India’s warehousing sector is witnessing a demand-side recovery in the first quarter of 2026, with pan-India leasing activity crossing 11 million sq ft. However, growth remains heavily concentrated in western markets, particularly Mumbai and Pune.

Mumbai has emerged as the country’s single largest warehousing market, accounting for roughly 39 to 42 per cent of quarterly absorption, driven by strong activity in Bhiwandi and rising demand from third-party logistics, engineering, manufacturing and consumer-facing sectors. Pune has also recorded a sharp uptick, contributing close to 39 per cent of national absorption in Q1 2026 following several large transactions, taking the combined Mumbai-Pune share to over 80 per cent of total demand in recent quarters.
Despite robust occupier activity, investment flows into new warehousing projects have slowed considerably.
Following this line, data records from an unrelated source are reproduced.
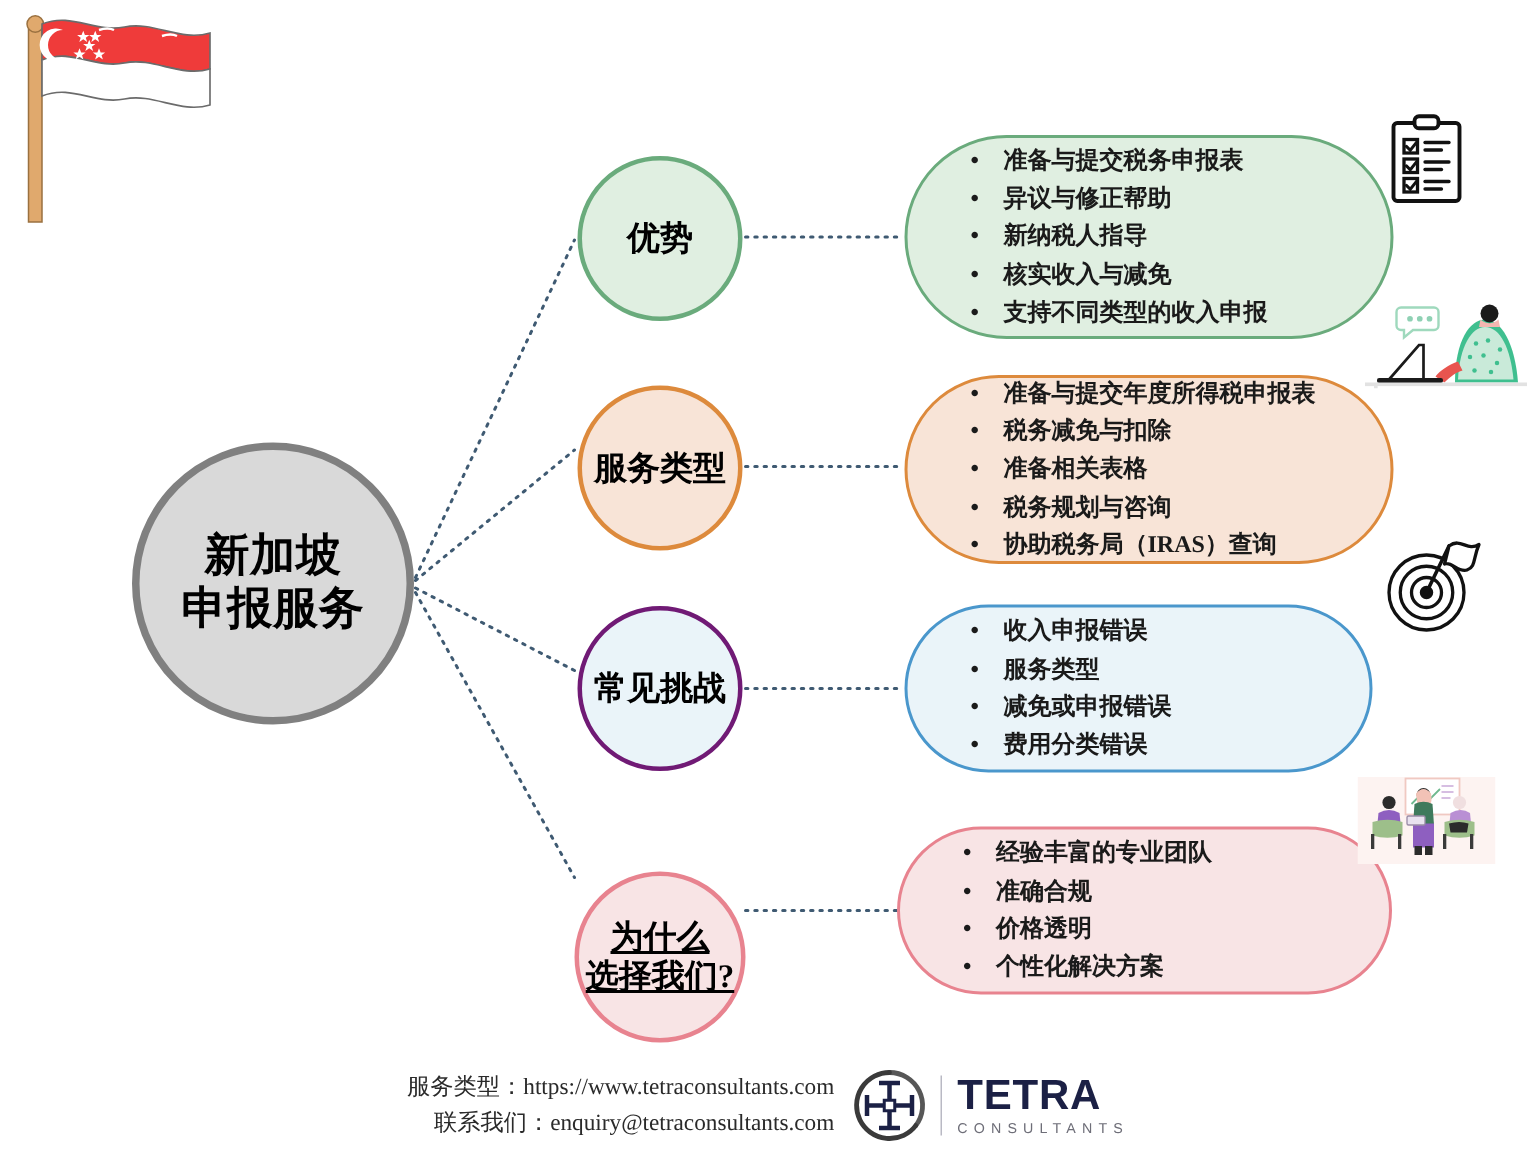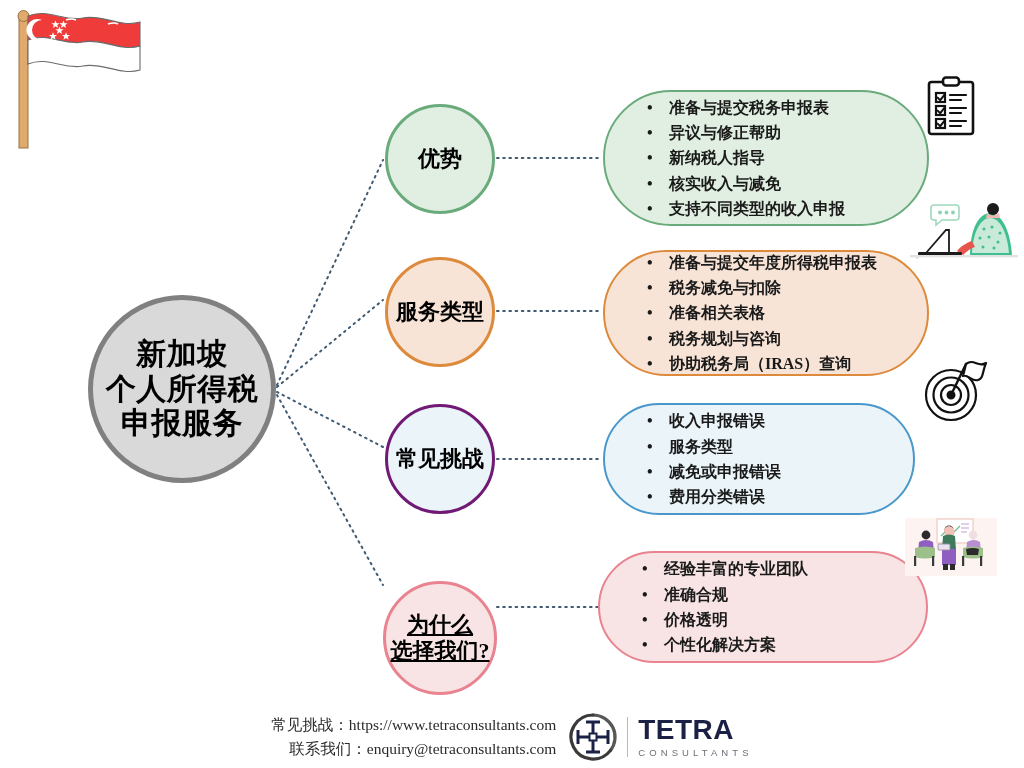"个人所得税" span.hub-line { html: <span>个人所得税</span> -> none }
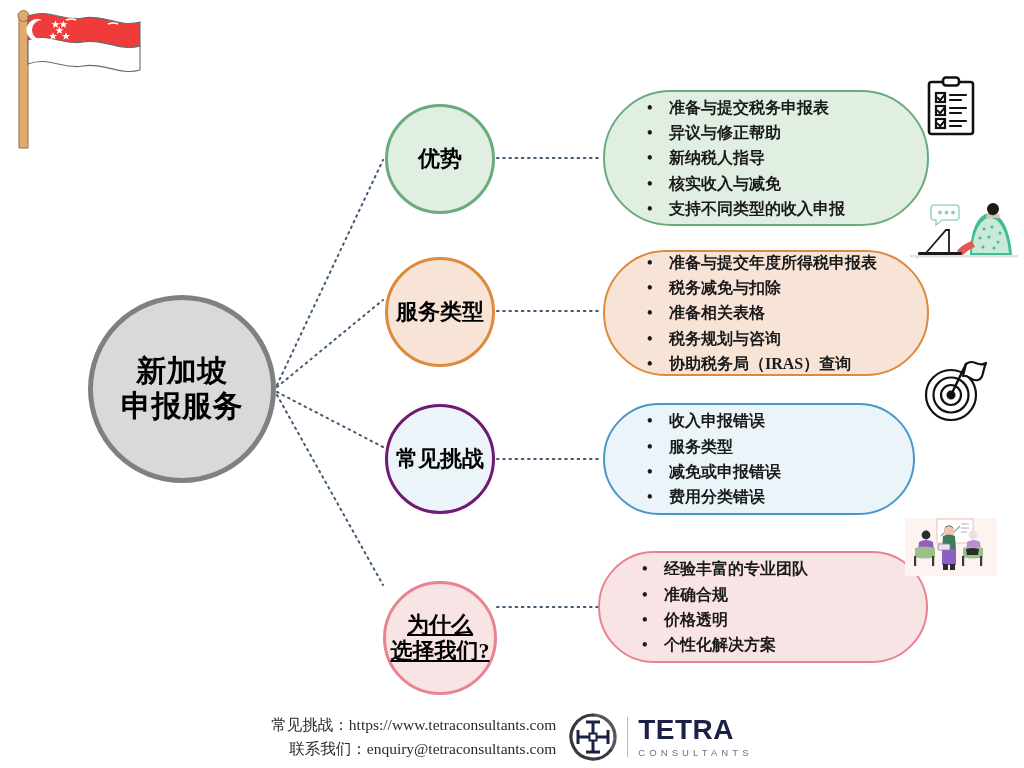"常见挑战：" span { text: 常见挑战 -> 服务类型 }
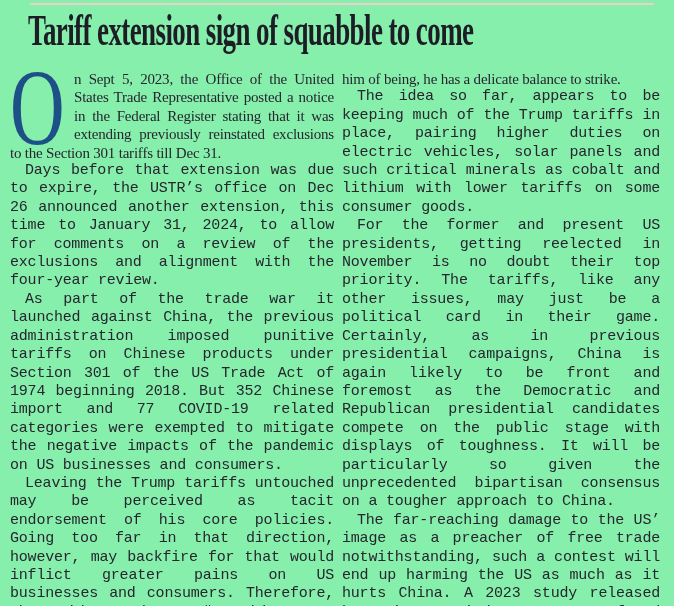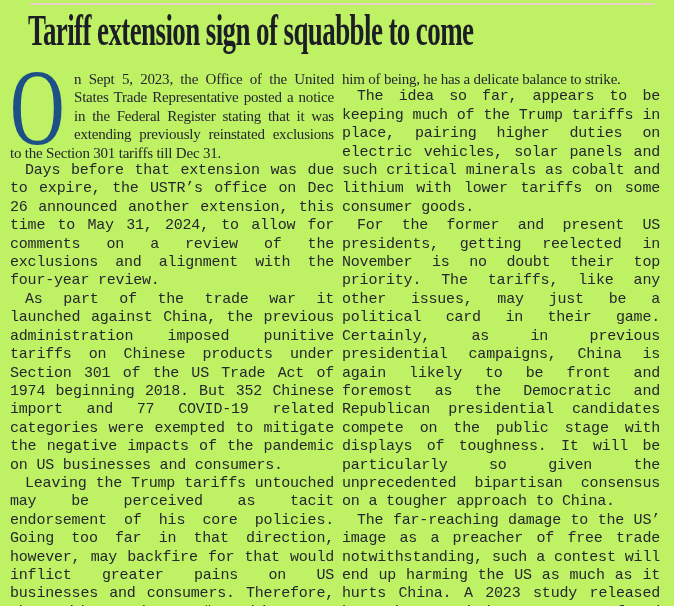"Tariff extension sign of squabble" .page { background: #bef264 -> #86efac }
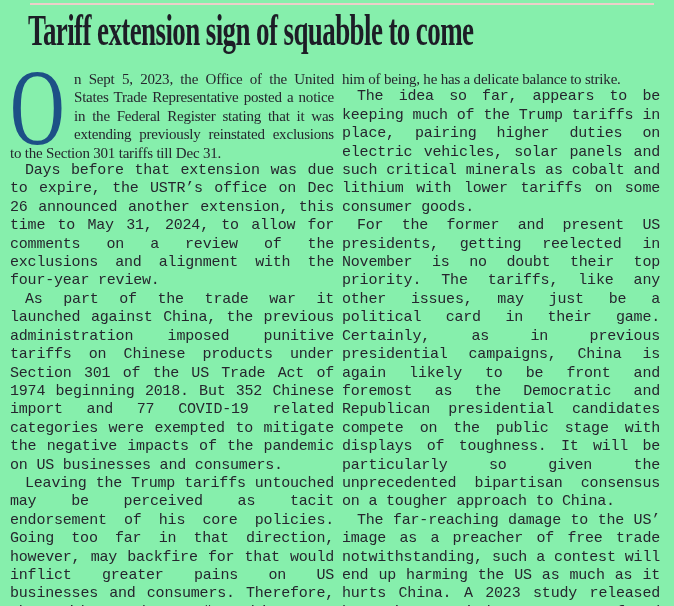"Days before that extension was" p.para { text: May -> January }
Developers are contending with higher financing costs, expensive land in key micro-markets and uncertainty stemming from global geopolitical tensions affecting trade and supply chains.
Sector analysts note that policy support through the National Logistics Policy and continued infrastructure development are keeping occupier sentiment positive. However, they caution that without a meaningful pick-up in fresh capital deployment, the recovery will remain uneven and concentrated in established western corridors, rather than extending to emerging logistics hubs across the country.